To this end, we sought to generate a comprehensive, versatile, and widely applicable resource that could overcome the current obstacles associated with the dissection of GPCR function in C. elegans. We used CRISPR/Cas9 genome editing to disrupt 1654 GPCR-encoding genes and 152 neuropeptide-encoding genes in 284 and 38 strains, respectively. To bypass possible functional redundancy, we specifically targeted multiple genes encoding closely related GPCRs in individual strains. We then systematically screened mutant strains for their responses to a range of environmental signals. Our analyses established a role for peptidergic signaling in acute response to hypoxia, identified a panel of GPCRs and neuropeptides involved in response to pathogens, and determined the putative receptors for the attractive volatile odorants pyrazine and 2,3-pentanedione (Fig. 1a). In particular, we identified GPCRs that exhibit partial redundancy in their functions, highlighting a distinctive advantage of our approach over existing methods. We expect that our resource will streamline the analyses of GPCR function in C. elegans, leading to new insights into how GPCRs translate external information into intracellular responses.
a Schematic drawing of our approach to phenotypic profiling of nearly all GPCR genes in C. elegans. b The gene expression pattern of unannotated GPCR genes, according to a previously published single-cell RNA-seq dataset of L4 worms. ‘Others’ indicates the non-neuronal tissues, such as intestine and muscle. c Phylogenetic tree analysis of 1675 GPCRs in C. elegans. The GPCR sub-families and relevant genes are highlighted. Six receptors of SRW subfamily, as indicated in blue, were clustered to the clade of neuropeptide receptors. 10 DUF621 domain-containing receptors (magenta) were closely related to chemoreceptors, and 5 DUF1182 domain-containing receptors (brown) were in the clade of neuropeptide receptors. 11 putative GPCRs (Teal), which were annotated as Chromadorea class in the Wormbase, were clustered closely to chemoreceptors. d Strategy for the generation and validation of GPCR mutant strains.

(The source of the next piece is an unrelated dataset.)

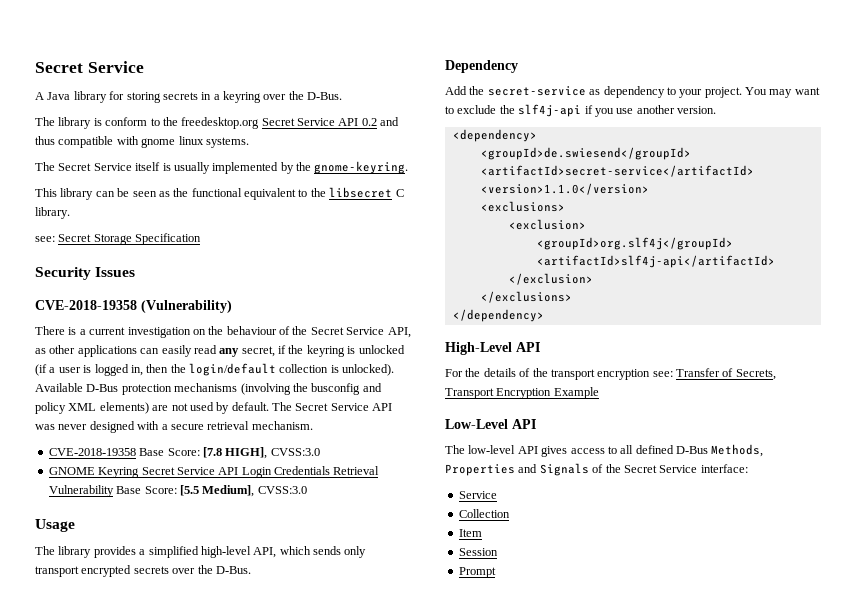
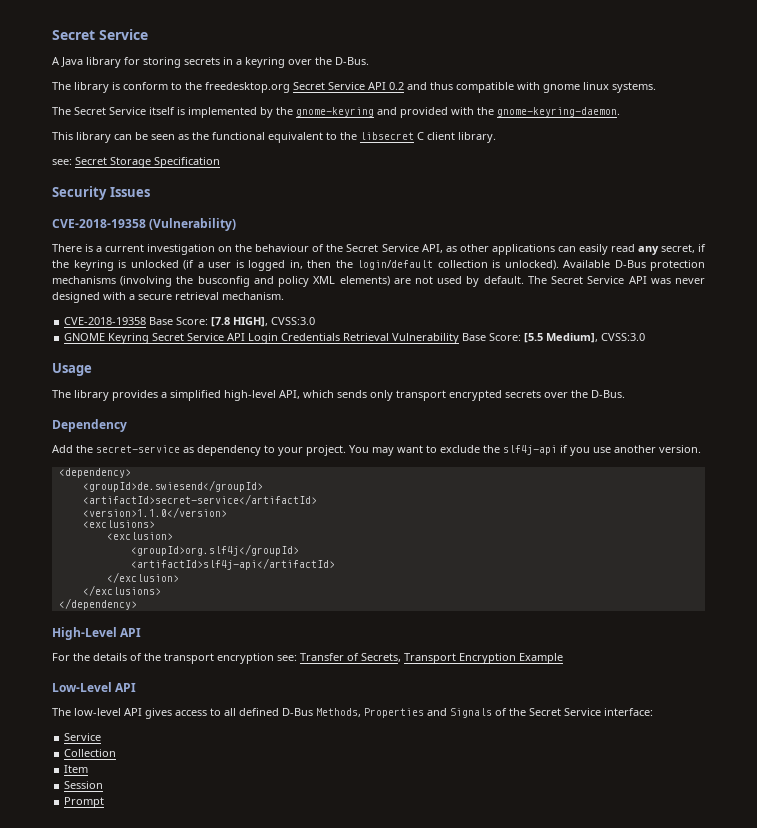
[173,162,210,174] usually -> (185, 111) none
[314,161,409,174] gnome-keyring. -> [296,107,620,118] gnome-keyring and provided with the gnome-keyring-daemon.
(404, 193) none -> [427,132,455,140] client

The number of GPCRs encoded by the C. elegans genome is predicted to be more than 1300. We reasoned that updated gene annotation might allow us to identify additional GPCR-encoding genes. From C. elegans genome release WS273 (and later versions), we obtained a list of 1442 putative chemoreceptor encoding genes, including 126 that had not been annotated (Supplementary Data 1a, b; See methods for details). Unannotated genes belong to multiple chemoreceptor subfamilies, and are predicted to be expressed predominantly in chemosensory neurons based on single-cell transcriptomics analysis (Fig. 1b and Supplementary Data 1b, c). Six unannotated members of the srw family are closely related to neuropeptide receptors (Fig. 1c.